Revision tracking records:
▬▬▬▬▬▬
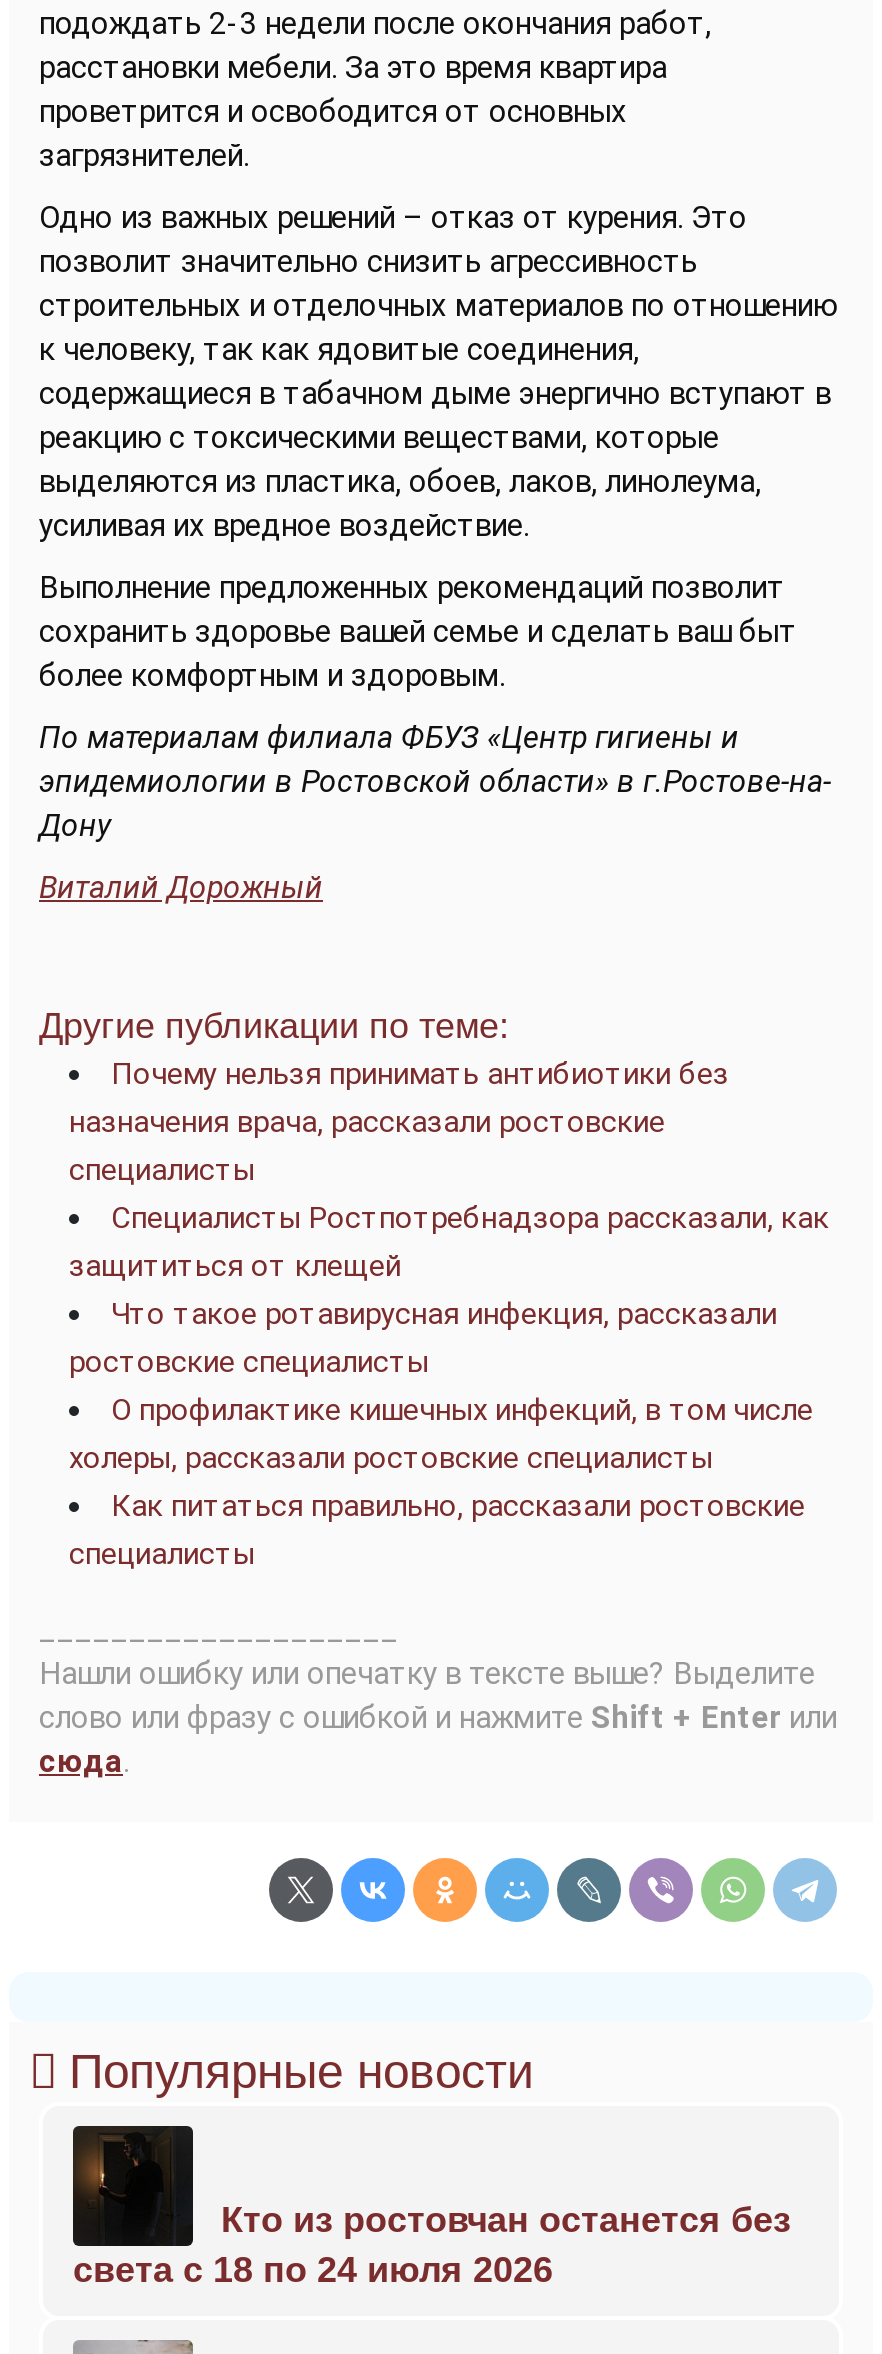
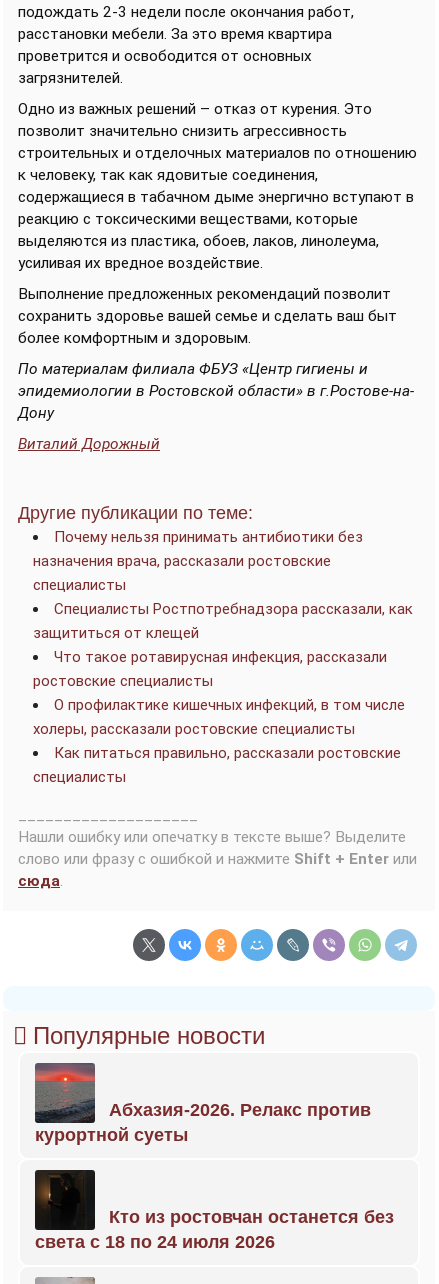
+ [image]
+ Абхазия-2026. Релакс против
+ курортной суеты
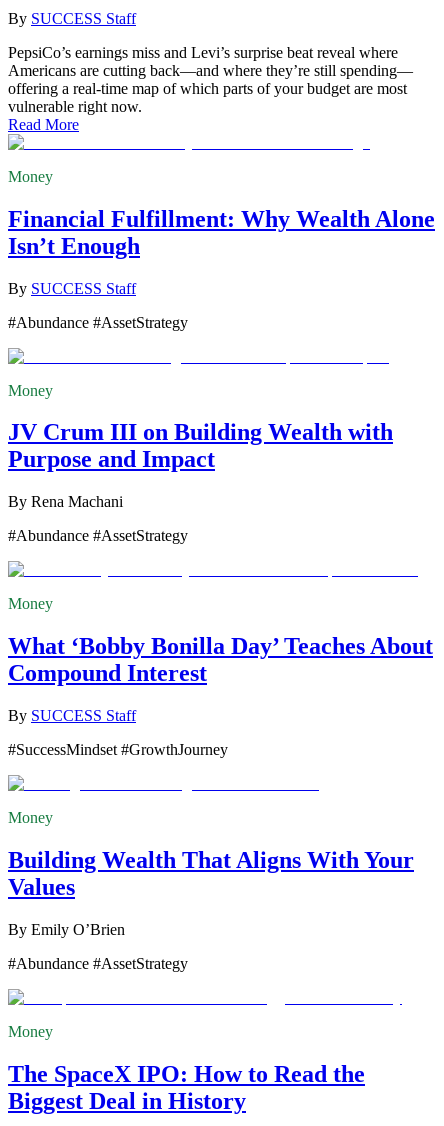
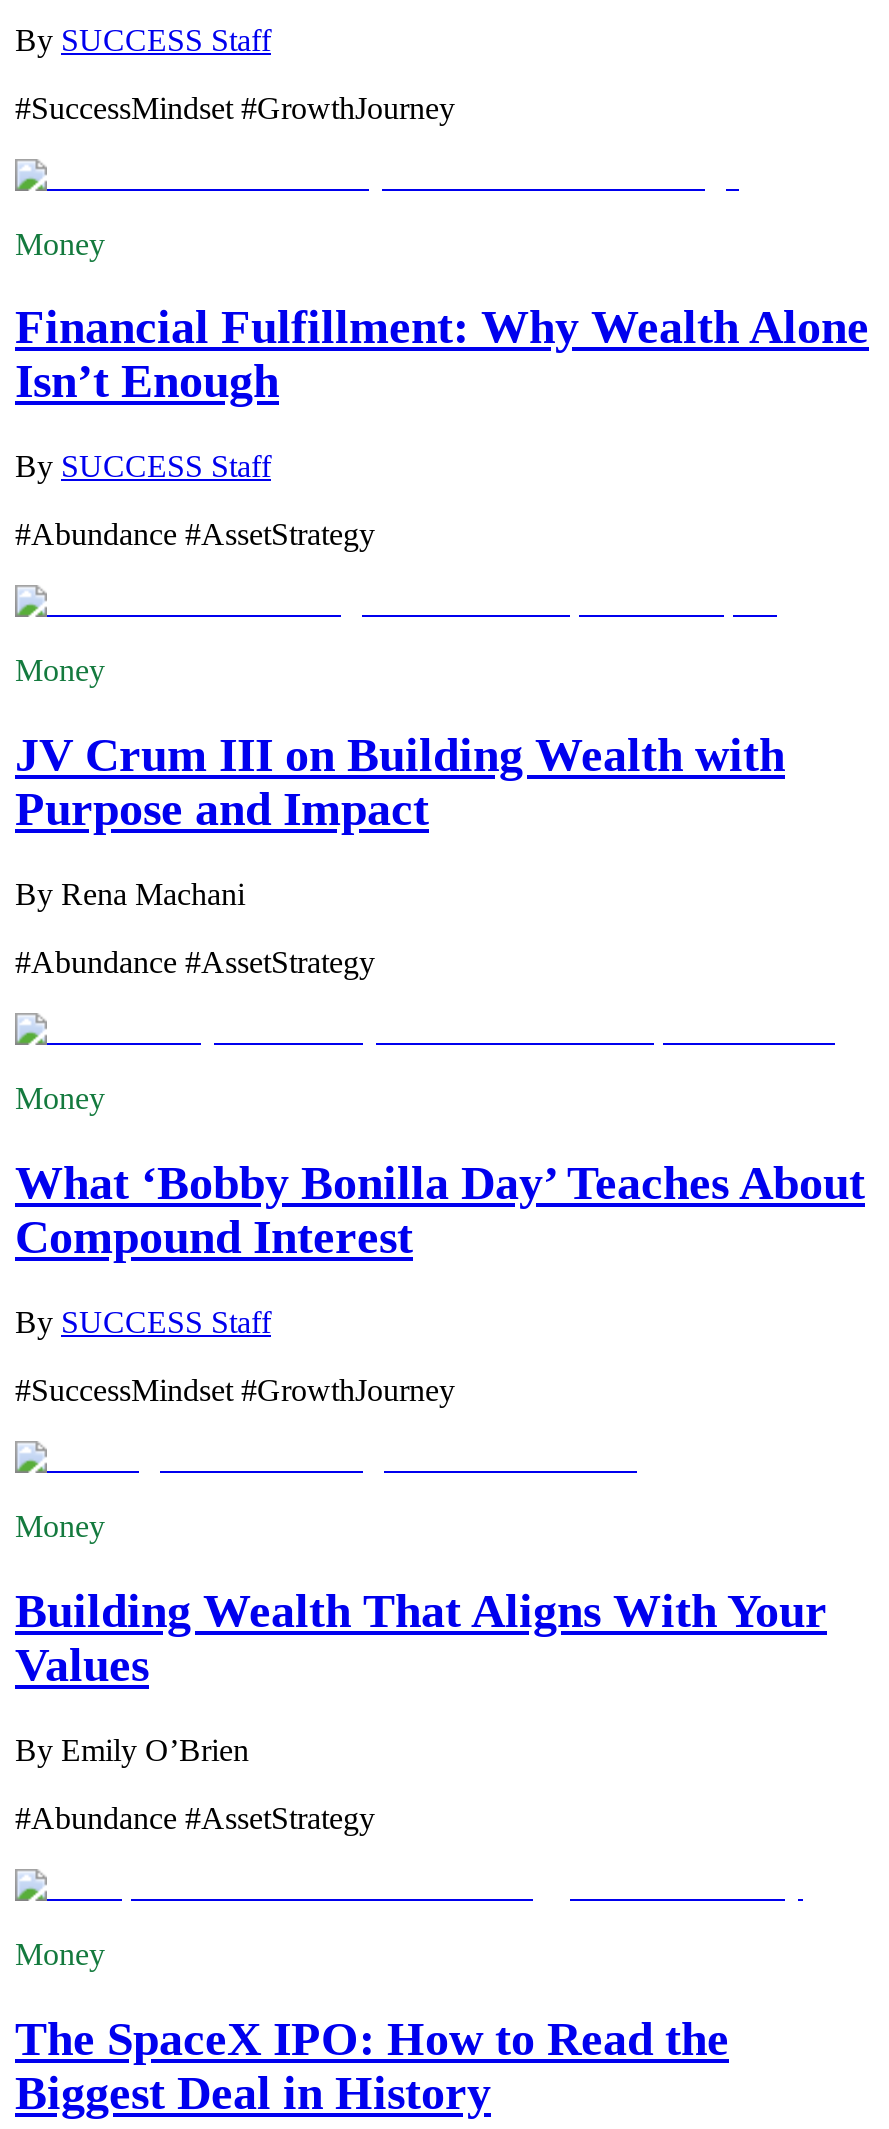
- PepsiCo’s earnings miss and Levi’s surprise beat reveal where
- Americans are cutting back—and where they’re still spending—
- offering a real-time map of which parts of your budget are most
- vulnerable right now.
- Read More
+ #SuccessMindset #GrowthJourney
▬▬▬▬▬▬
Exercise details: The answer should consist of every line above in which "where" appears.

Final answer:
- PepsiCo’s earnings miss and Levi’s surprise beat reveal where
- Americans are cutting back—and where they’re still spending—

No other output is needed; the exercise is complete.